The wishlist proposals say instead of drawing the BKMs in the main diagram, use a thick border on the decision node to indicate a “call” to a reusable function, i.e., BKM. In the tool, such a node would typically be hyperlinked to diagrams representing the parameter mapping and the BKM logic. And the 3-bar symbol indicates that the called function is “multi-instance,” iterated over a repeating input element. (Here the input data elements car and driver are tables, one row per car or driver.) In the wishlist post, such a multi-instance decision was shown expanded, as it is currently implemented in Signavio. In the diagram above, it is shown collapsed.
Bruce
Why would you show it as a single diagram? What possible value would that add and what in the spec makes you think you need to do this? You could draw multiple diagrams now and have different subsets of the nodes on each one. By only drawing the one complicated diagram you overstate your case as you well know. The spec allows you to draw multiple diagrams, each showing a different perspective. A high level diagram can be combined with multiple more detailed ones. And furthermore can be done more flexibly as I can build them specifically for different audiences, showing one audience a different mix of detail than another.
The only thing you want that is not in the current spec is the ability to show indirect information requirements – showing that a decision ultimately depends on a piece of data that it does not directly depend on. Why not just ask for that? I am not sure its that useful and it is potentially confusing but it would be a lot easier to add to the notation.
I must not be explaining it well. When you ask why show the end-to-end logic as a single diagram, I assume you mean you could draw a diagram of, say, AutoEligibility Score, and another one of DriverEligibility Score, etc. I agree you can do that to create a flat model chopped up into little pieces. And maybe you even stub out the other pieces to acknowledge they exist. In BPMN that’s like using Link events as off-page connectors. I personally think that’s bad practice but it is allowed and some people do it.
I know you say that what is in the DRDs doesn’t matter, what matters is the model captured in a repository. OK that is your view. The Method and Style philosophy, which has been very successful in BPMN and which I am now applying to DMN, is that the only thing that counts is what is in the diagrams (DRD and boxed expressions).
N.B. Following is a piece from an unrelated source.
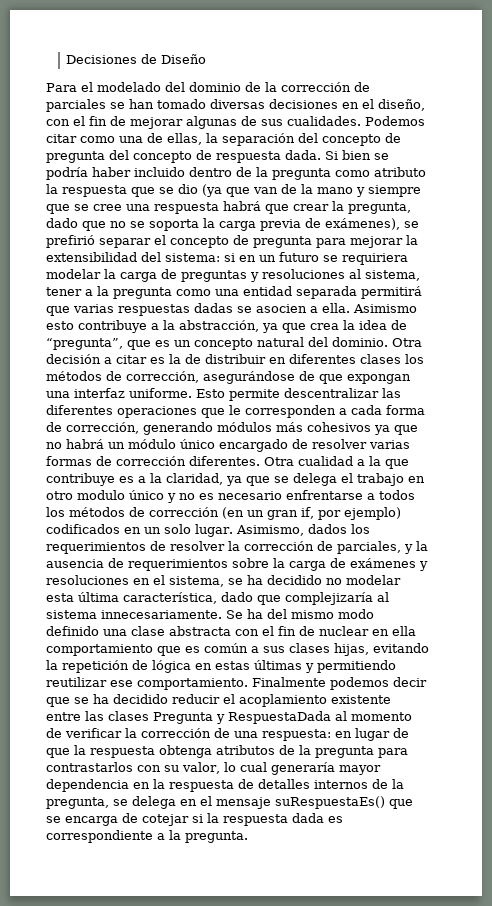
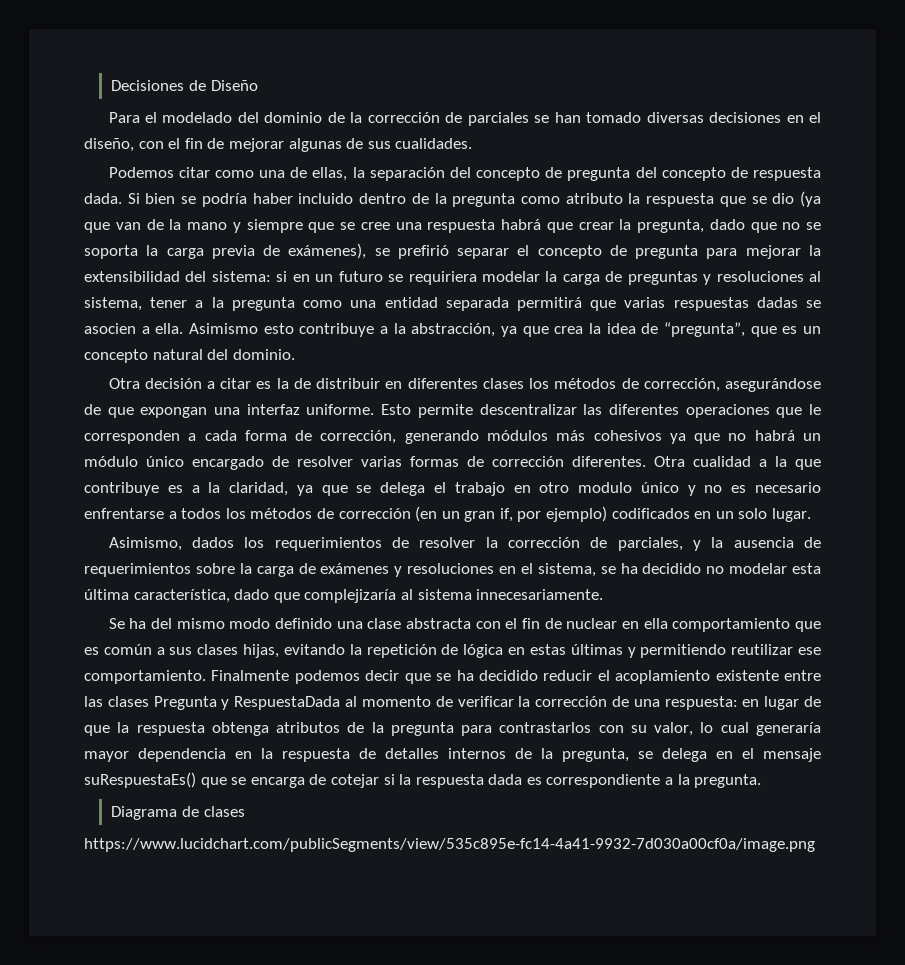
(361, 121) none -> (473, 143) //
(388, 342) none -> (295, 354) //
(233, 530) none -> (812, 515) //
(222, 614) none -> (604, 594) //
(248, 837) none -> [111,806,245,820] [84,838,815,852] // Diagrama de clases // https://www.lucidchart.com/publicSegments/view/535c895e-fc14-4a41-9932-7d030a00cf0a/image.png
So if one diagram just omits another part of the decision model, or shows a stubbed out decision (absent its information requirements and supporting decisions), for me it is not properly representing the end-to-end decision logic. I think the end-to-end decision logic should be represented by a single decision model (definitions element) which is rendered visually as a single DRD. So the value of the sub-DRD is that it allows such a DRD to be constructed hierarchically without hiding anything or using unspecified filtering.
I don’t ask that all modelers adopt my methodology. The sub-DRD idea just makes understanding the end-to-end model easier. There is also a methodological benefit similar to what Alan Fish has put forward for BKMs, as a way to identify major logic elements (or “knowledge areas”) used in top-down decomposition. I just think my approach works better graphically, and does not require the extra step of parameter mapping when reuse is not required.